[EXERCISE DETAILS]:
Write out each line of the records that has "none" in it.

[EXERCISE MATERIAL]:
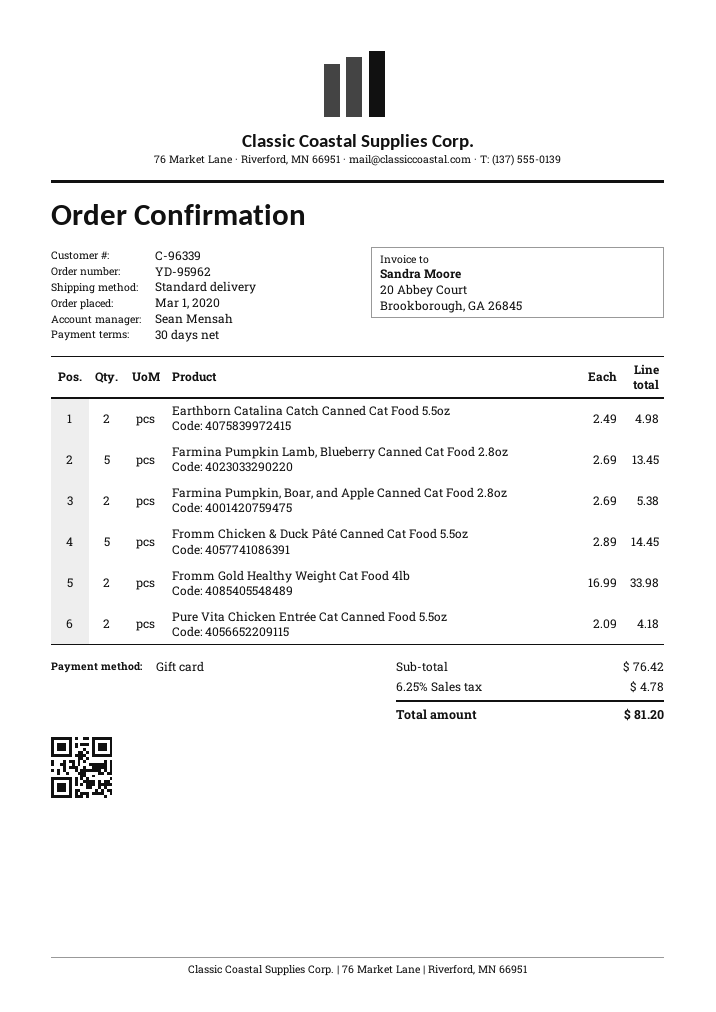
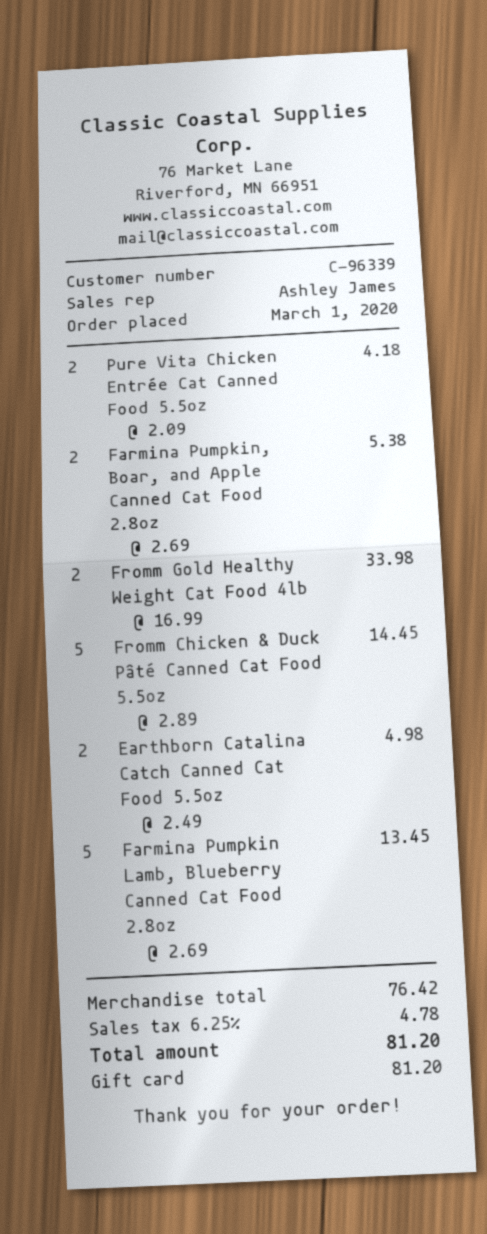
sales rep: Sean Mensah -> Ashley James

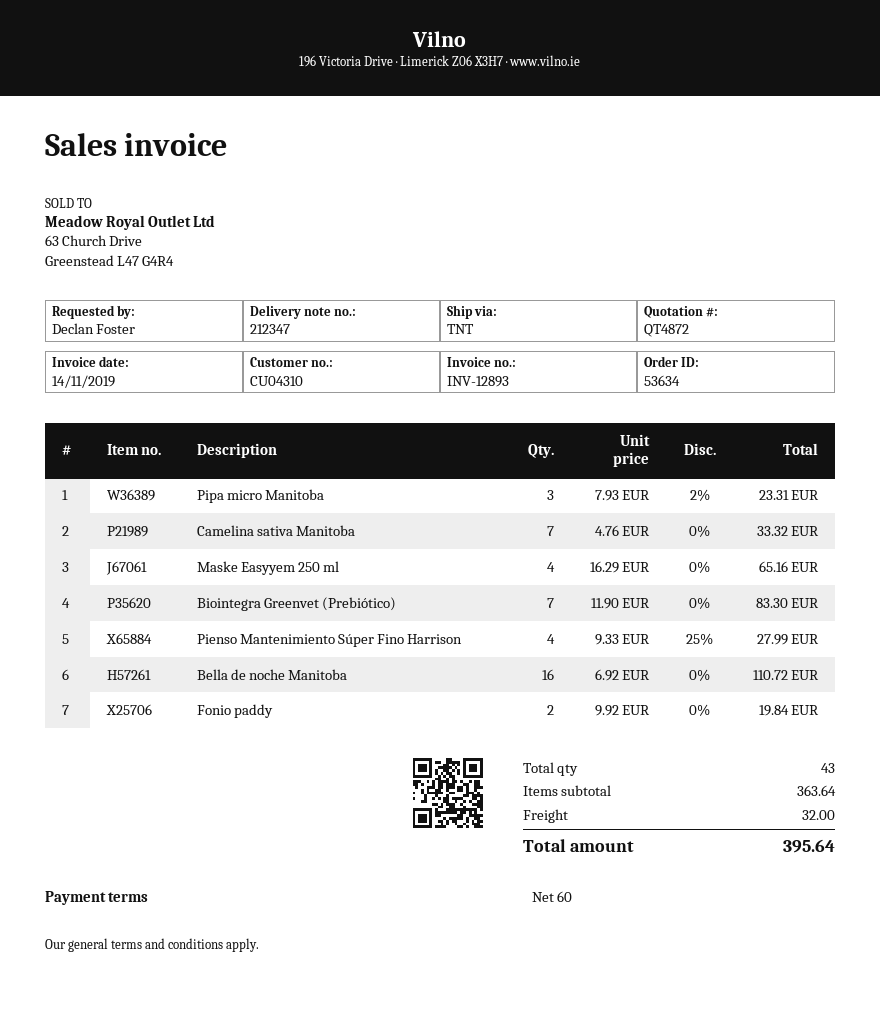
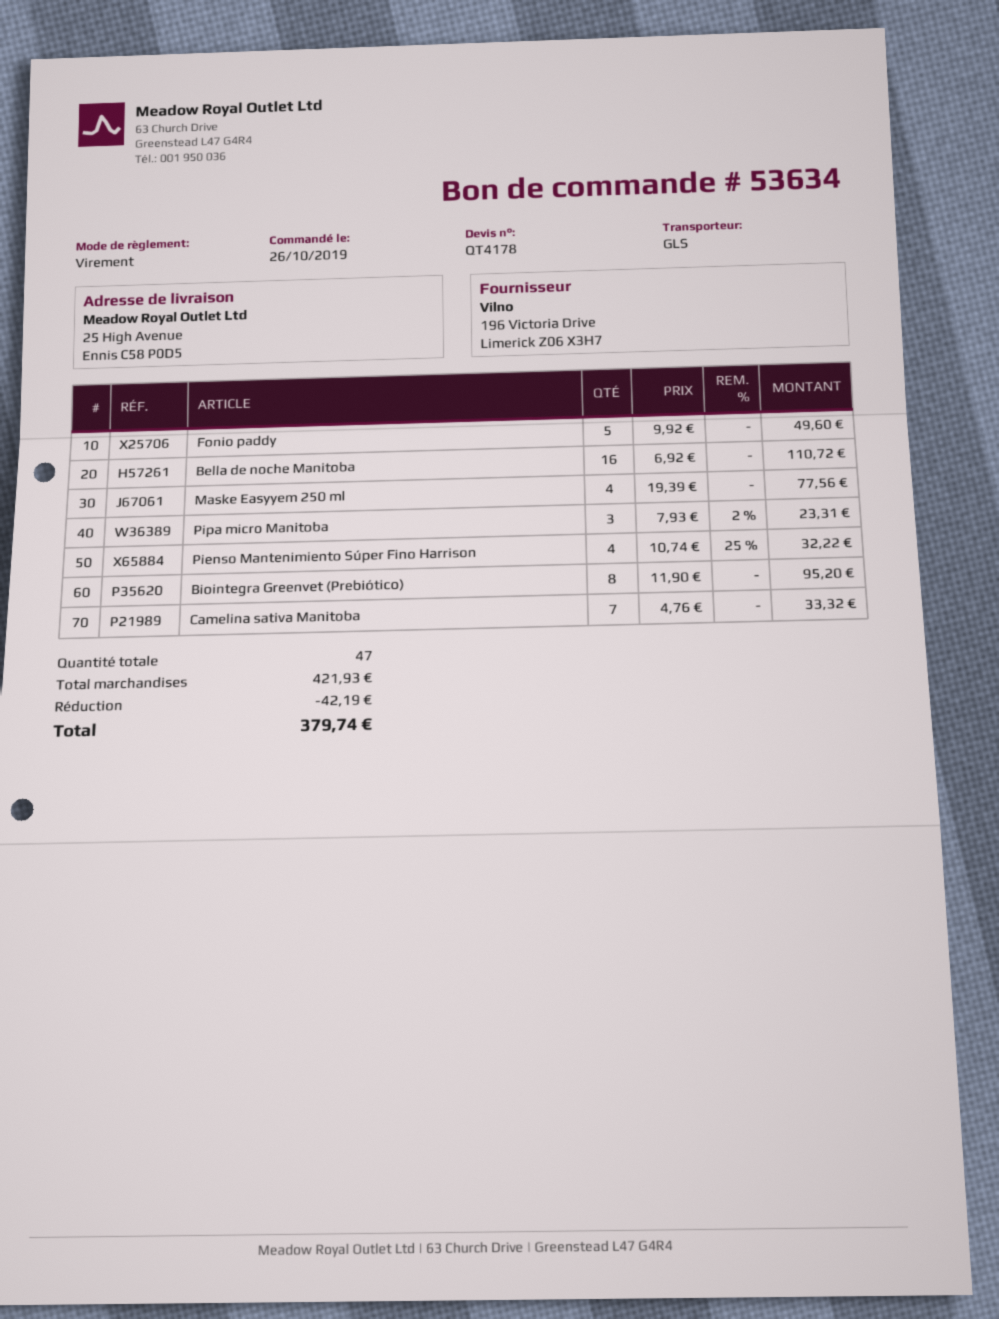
quote number: QT4872 -> QT4178
shipping method: TNT -> GLS
Maske Easyyem 250 ml: 4 x 16.29 = 65.16 -> 4 x 19.39 = 77.56
Biointegra Greenvet (Prebiótico): 7 x 11.90 = 83.30 -> 8 x 11.90 = 95.20
Pienso Mantenimiento Súper Fino Harrison: 4 x 9.33 - 25% = 27.99 -> 4 x 10.74 - 25% = 32.22
Fonio paddy: 2 x 9.92 = 19.84 -> 5 x 9.92 = 49.60
total quantity: 43 -> 47
subtotal: 363.64 -> 421.93
discount: none -> 42.19
shipping: 32.00 -> none
total: 395.64 -> 379.74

[RESPONSE TO THIS TASK]:
discount: none -> 42.19
shipping: 32.00 -> none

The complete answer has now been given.